Please give back each entry below unaltered, leaving the pictures out.

[Opening Input material section]

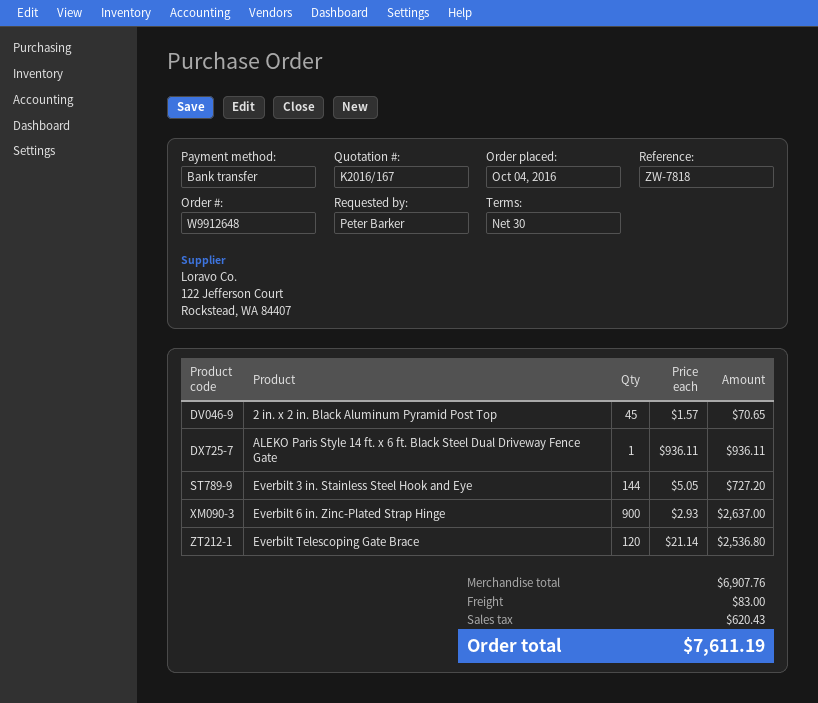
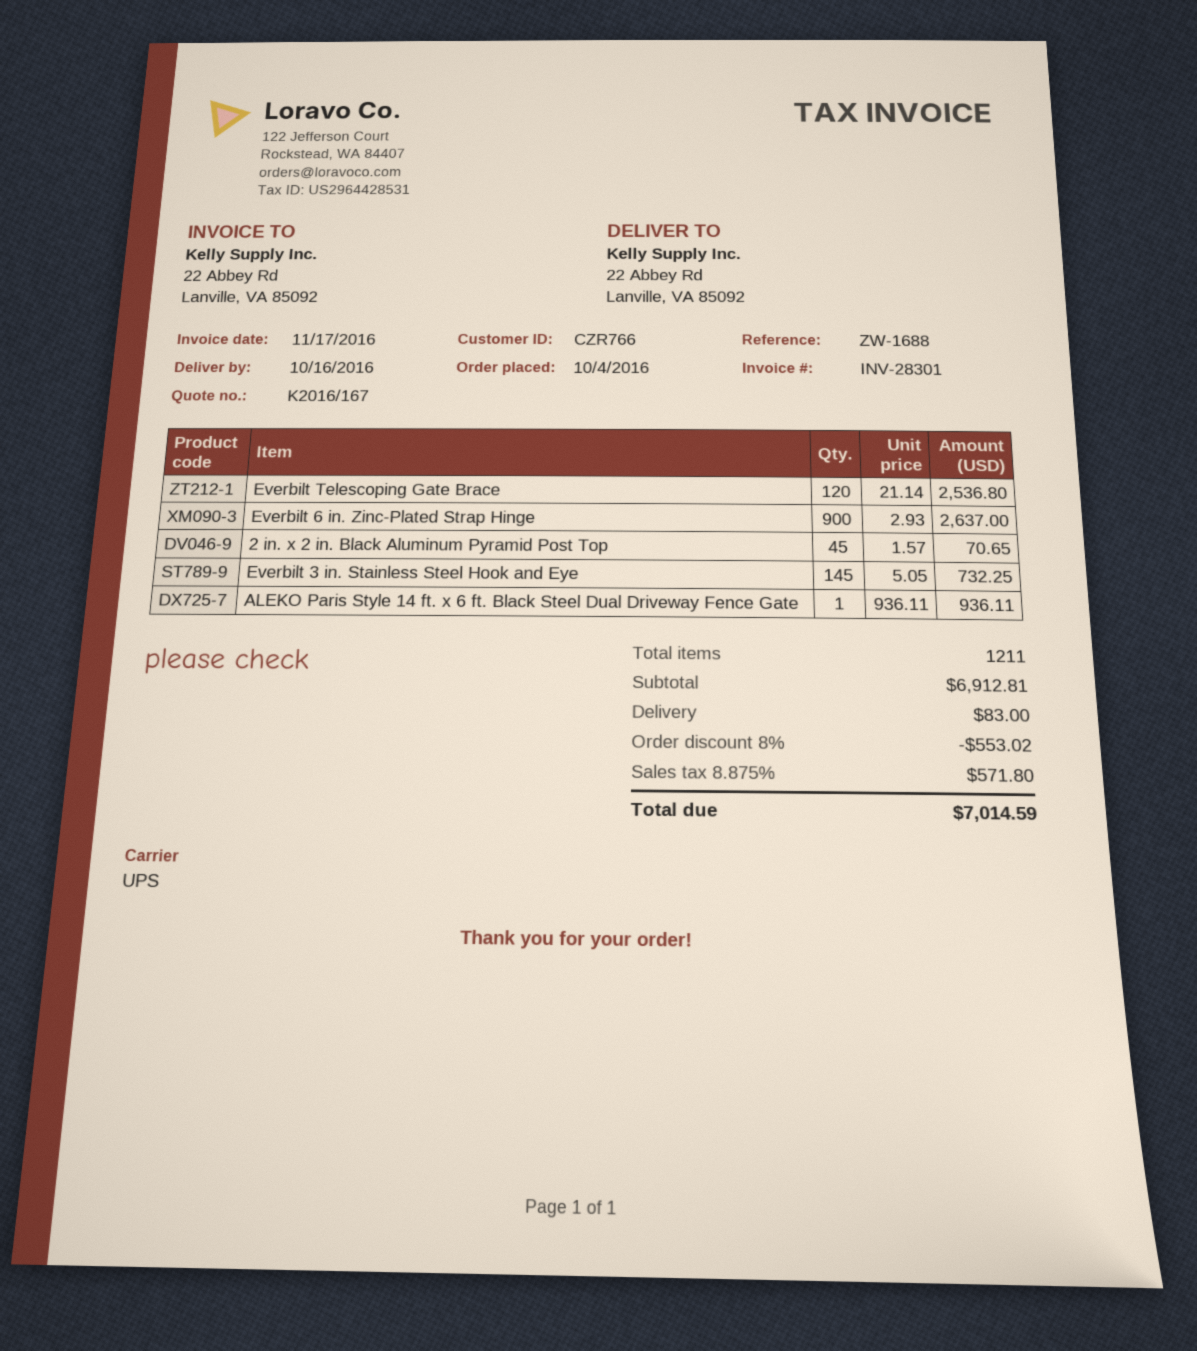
reference: ZW-7818 -> ZW-1688
Everbilt 3 in. Stainless Steel Hook and Eye: 144 x 5.05 = 727.20 -> 145 x 5.05 = 732.25
subtotal: 6907.76 -> 6912.81
discount: none -> 8% = 553.02
tax: 620.43 -> 571.80
total: 7611.19 -> 7014.59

[Closing Input material section]

*Answer section*.
reference: ZW-7818 -> ZW-1688
Everbilt 3 in. Stainless Steel Hook and Eye: 144 x 5.05 = 727.20 -> 145 x 5.05 = 732.25
subtotal: 6907.76 -> 6912.81
discount: none -> 8% = 553.02
tax: 620.43 -> 571.80
total: 7611.19 -> 7014.59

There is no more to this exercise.